▸ **What the exercise asks**:
The answer consists of the lines from the line holding "[117,53,493,94] 保育士・保母・幼稚園教諭資格をお持ちの方＊履歴書・来 |" through the last line of the entries, retyped exactly, and nothing else. No pictures belong in it.

______

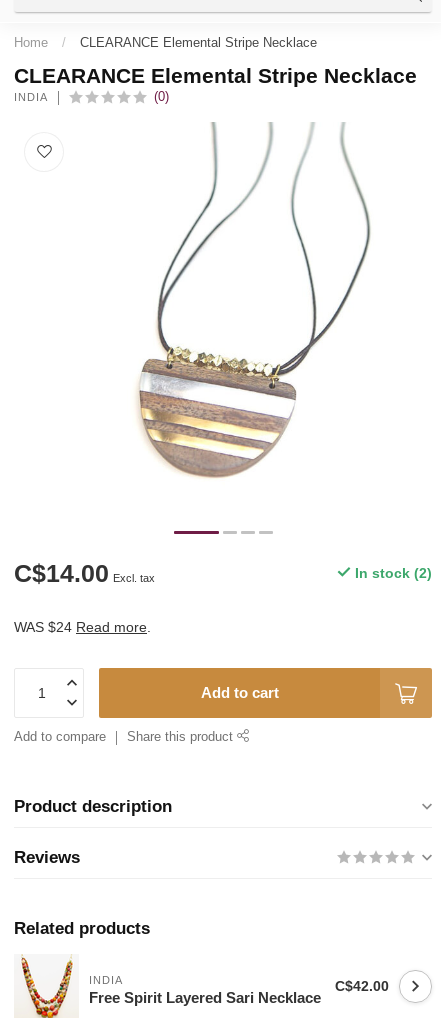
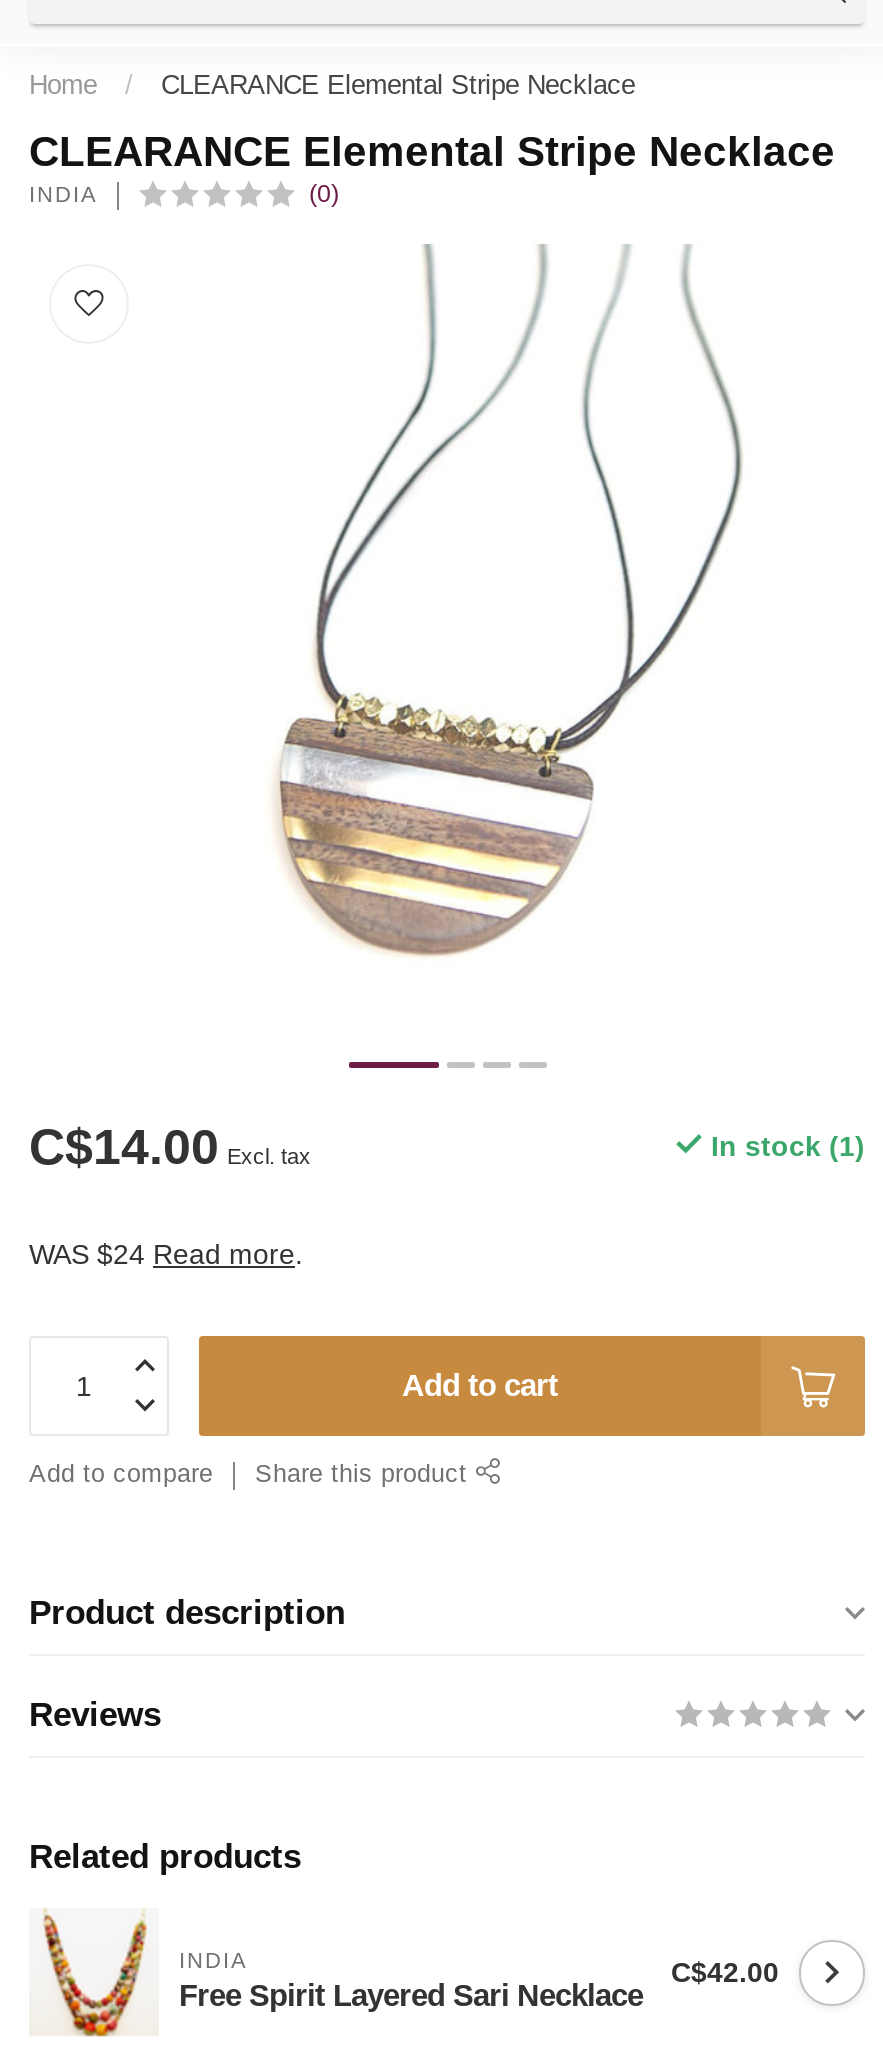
[351,565,432,581] In stock (2) -> [703,1130,865,1162] In stock (1)

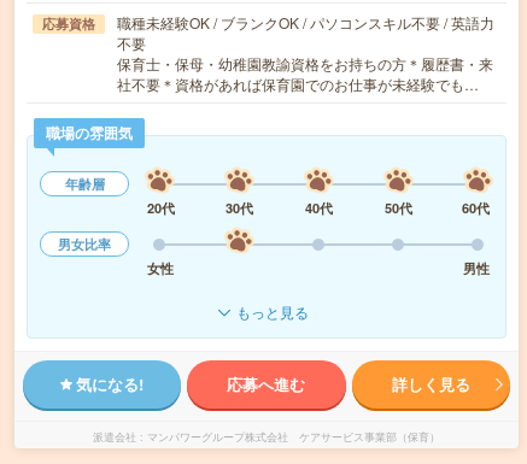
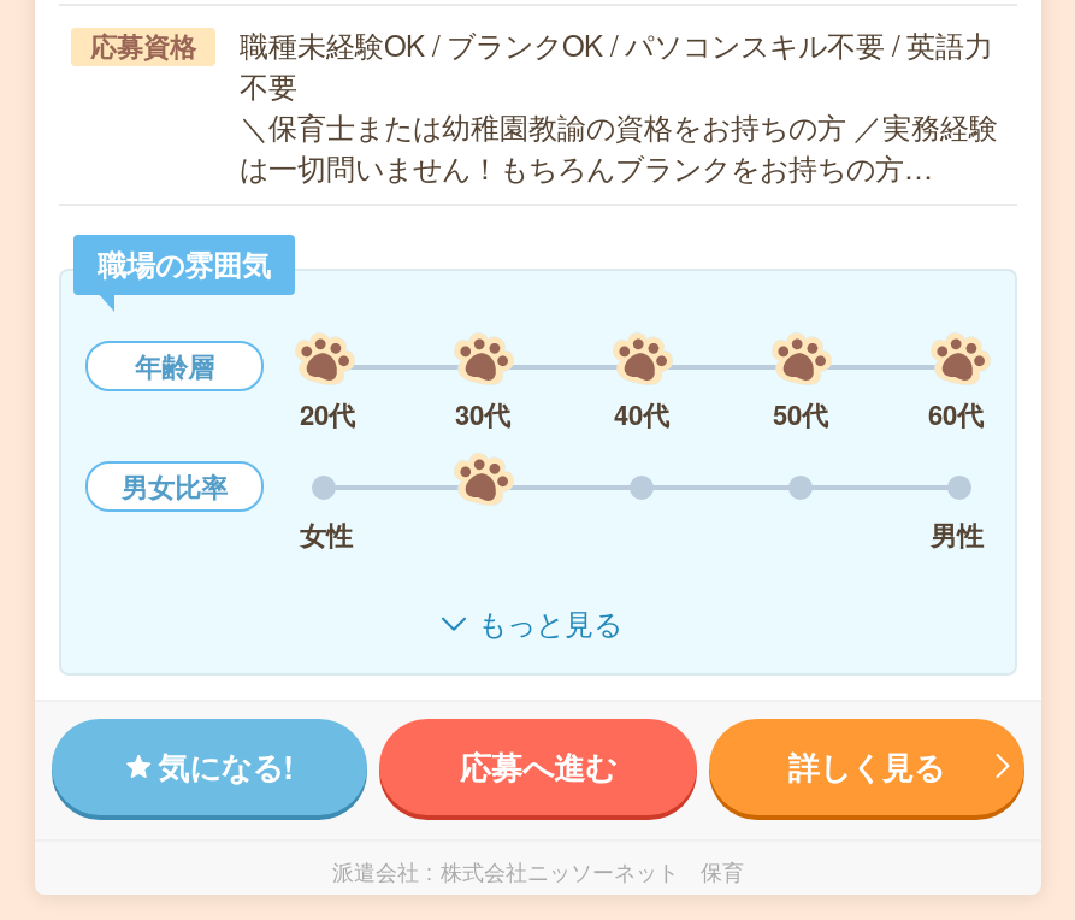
[117,53,493,94] 保育士・保母・幼稚園教諭資格をお持ちの方＊履歴書・来 | 社不要＊資格があれば保育園でのお仕事が未経験でも… -> [240,105,998,187] ＼保育士または幼稚園教諭の資格をお持ちの方 ／実務経験 | は一切問いません！もちろんブランクをお持ちの方…
[147,429,440,445] マンパワーグループ株式会社 ケアサービス事業部（保育） -> [441,856,744,887] 株式会社ニッソーネット 保育

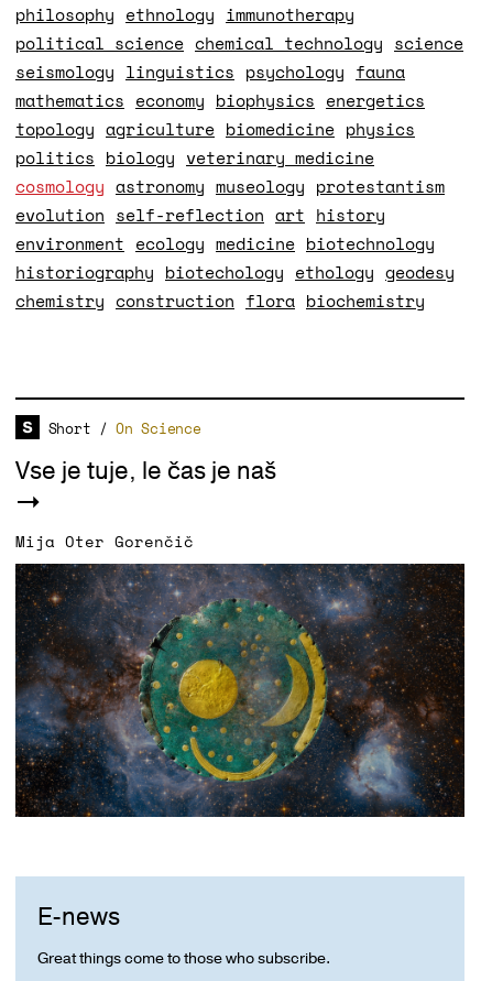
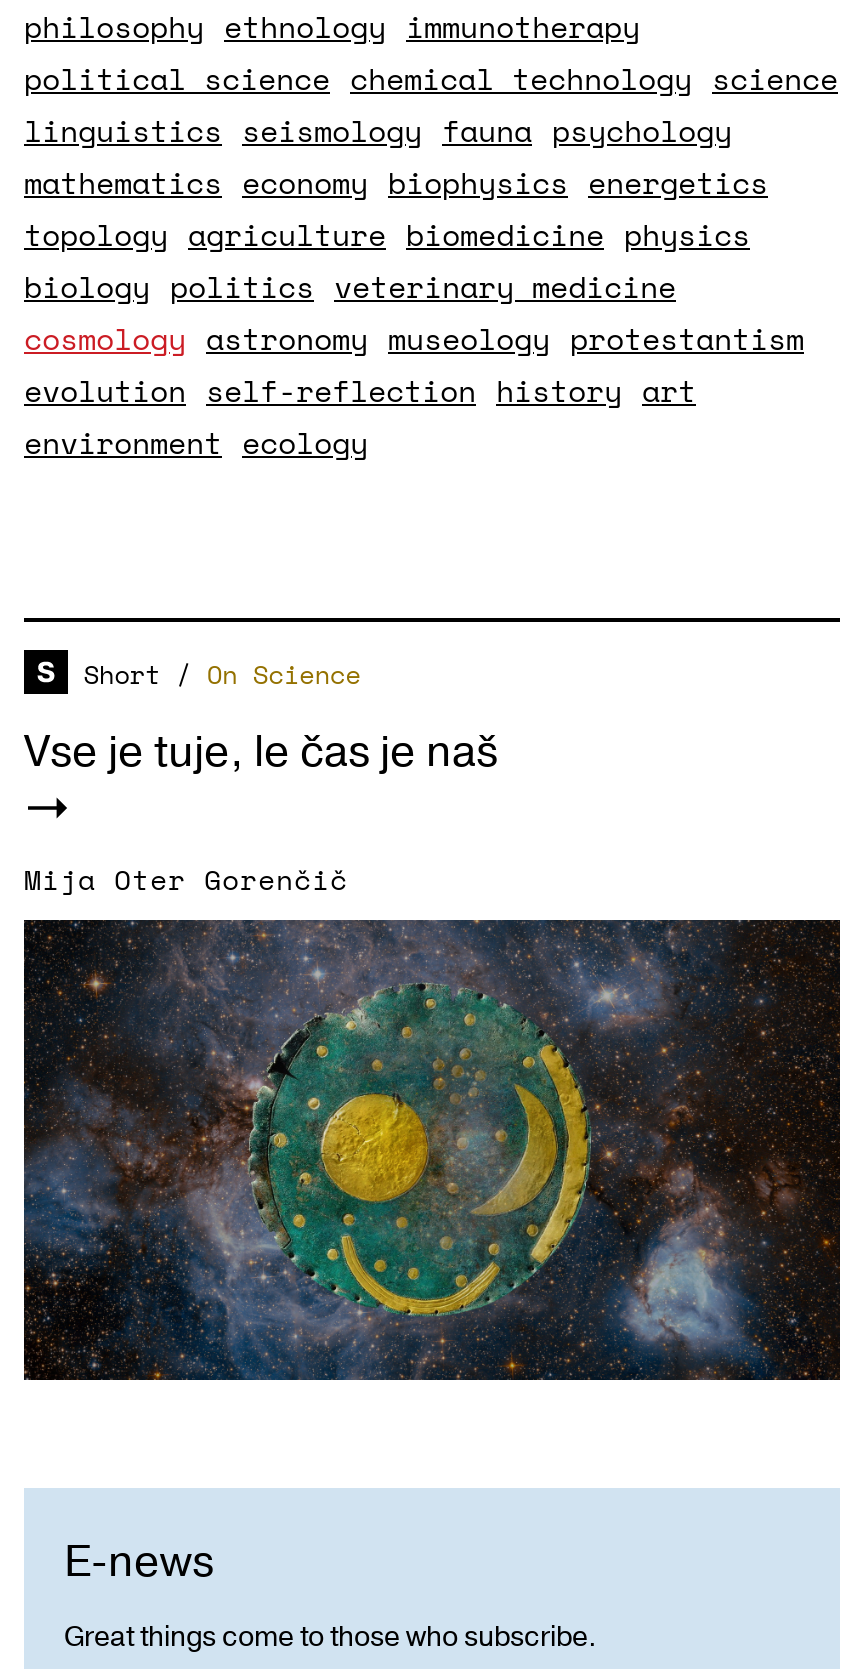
[15,59,405,84] seismology linguistics psychology fauna -> [24,108,732,152] linguistics seismology fauna psychology
[15,145,374,170] politics biology veterinary medicine -> [24,264,676,308] biology politics veterinary medicine
[15,203,455,313] evolution self-reflection art history | environment ecology medicine biotechnology | historiography biotechology ethology geodesy | chemistry construction flora biochemistry -> [24,368,696,464] evolution self-reflection history art | environment ecology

______

▸ **Result for this task**:
[117,53,493,94] 保育士・保母・幼稚園教諭資格をお持ちの方＊履歴書・来 | 社不要＊資格があれば保育園でのお仕事が未経験でも… -> [240,105,998,187] ＼保育士または幼稚園教諭の資格をお持ちの方 ／実務経験 | は一切問いません！もちろんブランクをお持ちの方…
[147,429,440,445] マンパワーグループ株式会社 ケアサービス事業部（保育） -> [441,856,744,887] 株式会社ニッソーネット 保育

[15,59,405,84] seismology linguistics psychology fauna -> [24,108,732,152] linguistics seismology fauna psychology
[15,145,374,170] politics biology veterinary medicine -> [24,264,676,308] biology politics veterinary medicine
[15,203,455,313] evolution self-reflection art history | environment ecology medicine biotechnology | historiography biotechology ethology geodesy | chemistry construction flora biochemistry -> [24,368,696,464] evolution self-reflection history art | environment ecology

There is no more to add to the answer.